**Your assignment:**
Write out, word for word, every line from the one where "nix-flatpak, stylix (theming)" occurs to the final line of the entries, and nothing beyond them.

START Exercise data

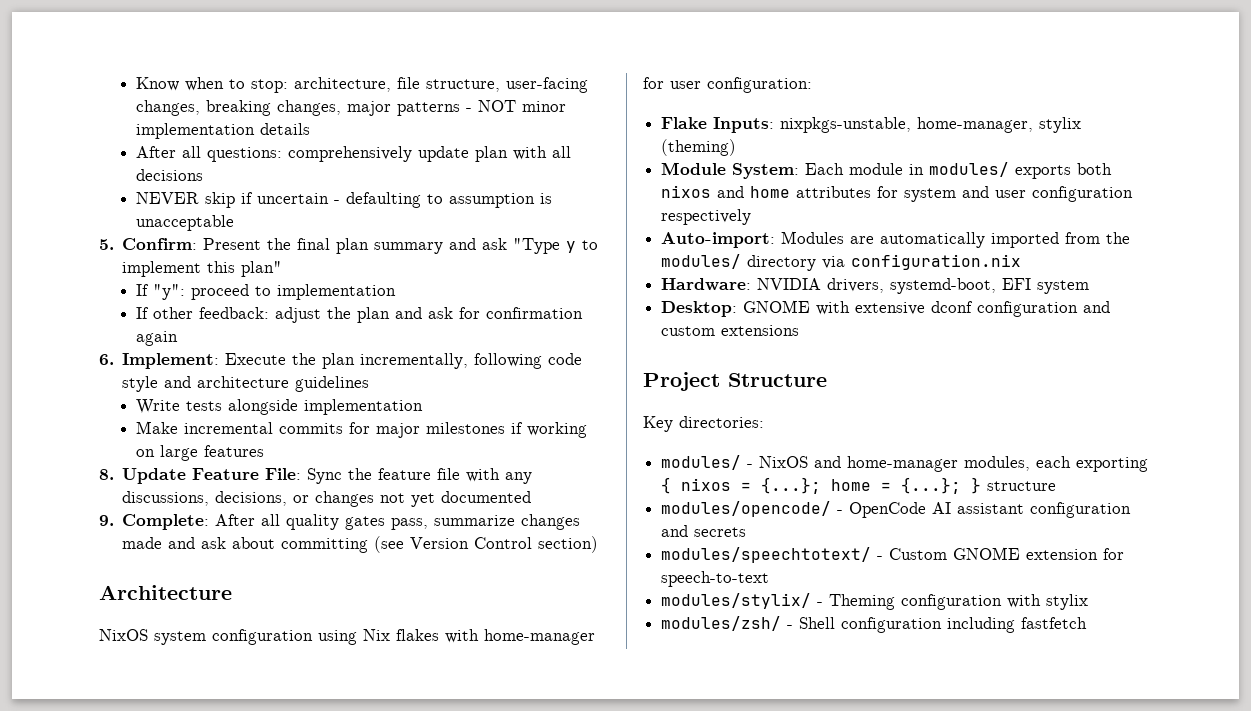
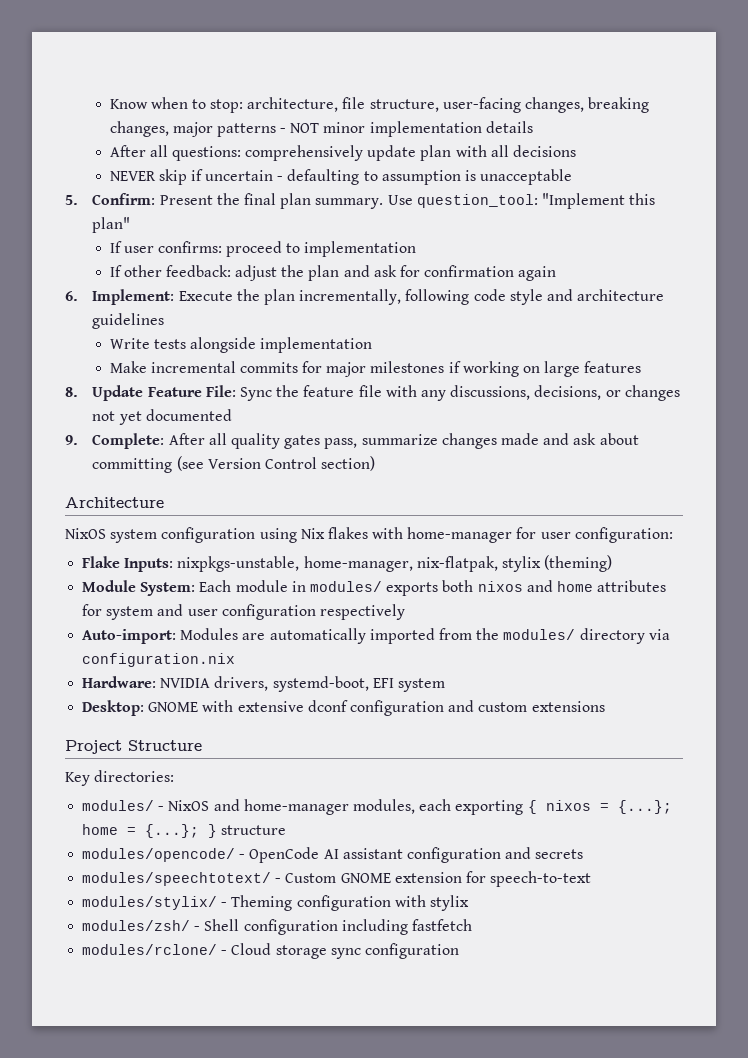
- 5. Confirm: Present the final plan summary and ask "Type y to implement this plan"
+ 5. Confirm: Present the final plan summary. Use question_tool: "Implement this plan"
- If "y": proceed to implementation
+ If user confirms: proceed to implementation
- Flake Inputs: nixpkgs-unstable, home-manager, stylix (theming)
+ Flake Inputs: nixpkgs-unstable, home-manager, nix-flatpak, stylix (theming)
+ modules/rclone/ - Cloud storage sync configuration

END Exercise data

**Solution for this problem:**
+ Flake Inputs: nixpkgs-unstable, home-manager, nix-flatpak, stylix (theming)
+ modules/rclone/ - Cloud storage sync configuration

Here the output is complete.